The one for this article looks like this:
title: Playing around with Jupyter notebooks
date: 2020-03-09 19:43
modified: 2020-03-10 08:17
category: Blog
tags: jupyter, notebook, python
slug: playing-around-with-jupyter-notebooks
author: Martin Uribe
summary: Just giving the notebook plugin a test run to see how things render
Make sure there is an empty line at the end of the file. To embed directly into the notebook, modify it like this and put it in the first cell:
- title: Playing around with Jupyter notebooks
- date: 2020-03-09 19:43
- modified: 2020-03-10 08:17
- category: Blog
- tags: jupyter, notebook, python
- slug: playing-around-with-jupyter-notebooks
- author: Martin Uribe
- summary: Just giving the notebook plugin a test run to see how things render
Making it look pretty¶
Originally when the notebook was being converted into html, it was putting anchor tags at the end of headings that I didn't like it. Also, each code cell was getting a In[1] placed in front of it, indicating in which order it was run. I don't need or want any of those, any code that I post will be expected to be ran in order. To get rid of them, I created these custom CSS entries into the style sheet of my theme:
// jupyter notebook
a.anchor-link {
visibility: hidden;
}
.prompt, .output_prompt {
visibility: hidden;
}
Sample chart¶
I can't showcase a notebook without throwing in a bonus chart! It's nothing fancy, but wanted to illustrate what is possible to do in these notebooks. I snagged this example from the excellent book "Data Science from Scratch, Second Edition, by Joel Grus (O'Reilly). (C) 2019 Jeol Grus, 978-1-149-04113-9"
import numpy as np
import matplotlib.pyplot as plt
%matplotlib inline
variance = [1, 2, 4, 8, 16, 32, 64, 128, 256]

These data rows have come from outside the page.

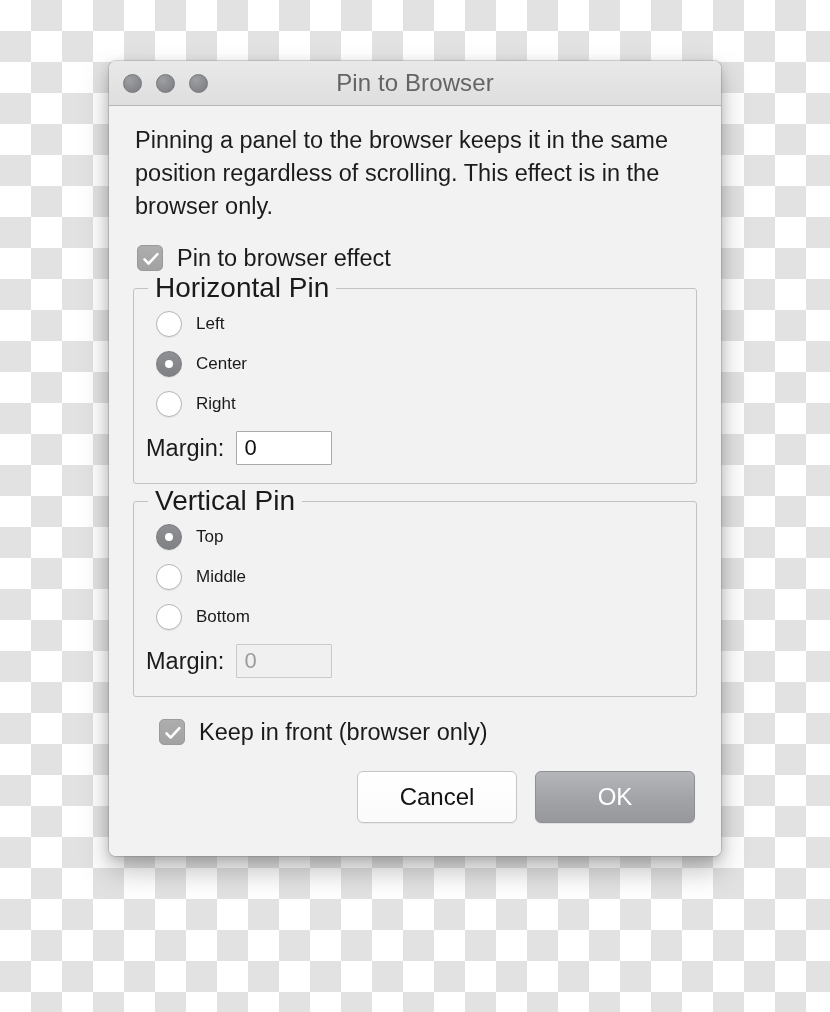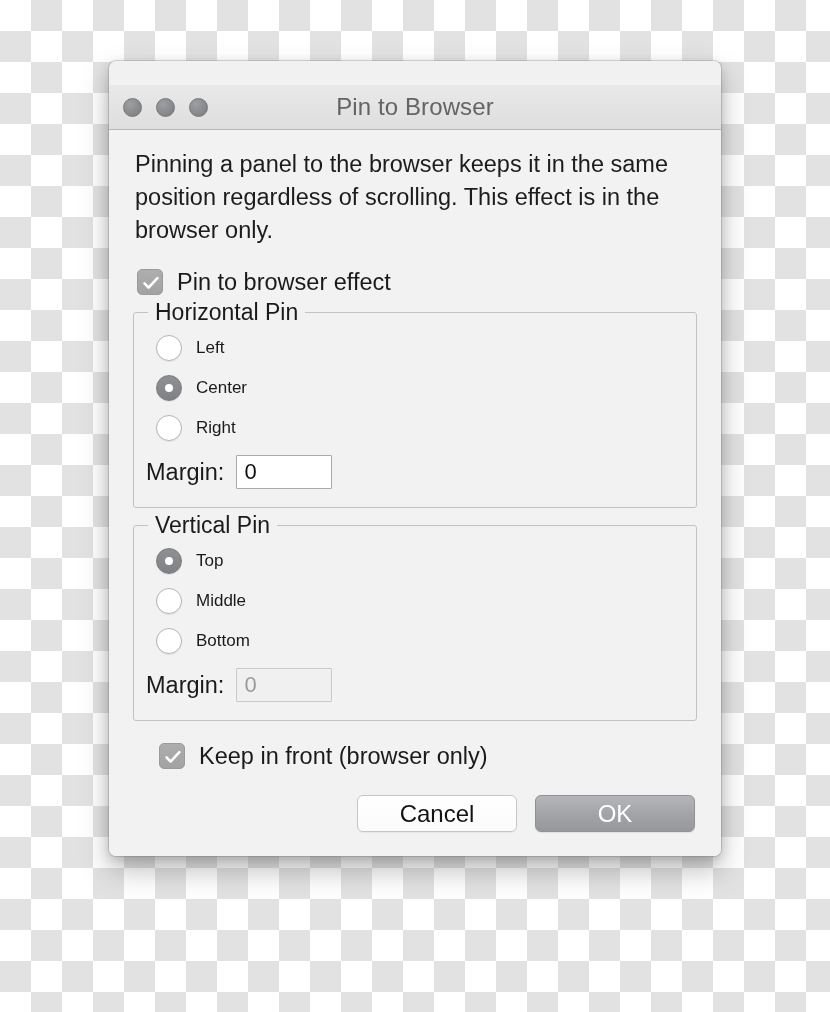"Pin to Browser" .titlebar { margin-top: 24px -> none }
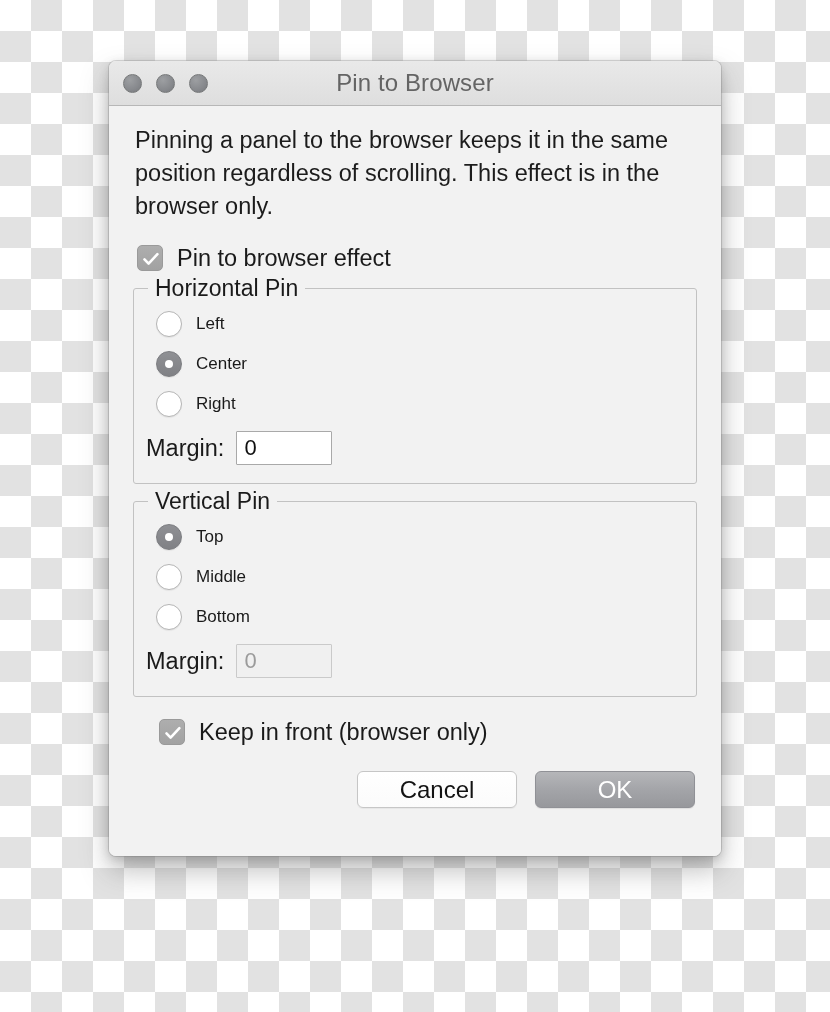"Horizontal Pin" .group > .legend { font-size: 23px -> 28px }
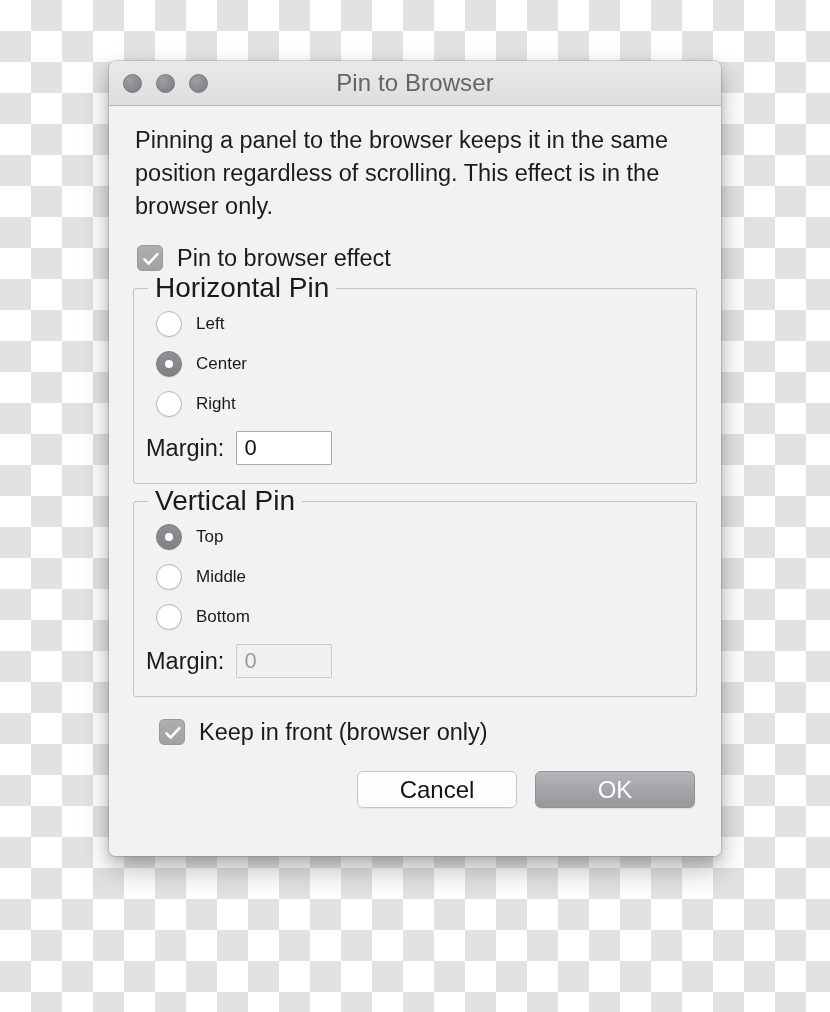"Cancel" .btn { height: 37px -> 52px }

bias_squared = [256, 128, 64, 32, 16, 8, 4, 2, 1]
total_error = [x + y for x, y in zip(variance, bias_squared)]
xs = [i for i, _ in enumerate(variance)]
# We can make multiple calls to plt.plot
# to show multiple series on the same chart
plt.plot(xs, variance, 'g-', label='variance') # green solid line
plt.plot(xs, bias_squared, 'r-.', label='bias^2') # red dot-dashed line
plt.plot(xs, total_error, 'b:', label='total error') # blue dotted line
# Because we've assigned labels to each series,
# we can get a legend for free (loc=9 means "top center")
plt.legend(loc=9)
plt.xlabel("model complexity")
plt.xticks([])
plt.title("The Bias-Variance Tradeoff")
plt.show()
Conclusion¶
So far, I can't complain. This interface does seem a little nicer for some reason. Perhaps I need to change the black theme of my VSCode back to normal and see if that makes a difference in the "feels" department. The notebook definitely gives me more options, but also takes some away. For instance, I can't use the liquid_tags Pelican plugin!
Like all things, it's going to take some more experimentation to see what works and what doesn't.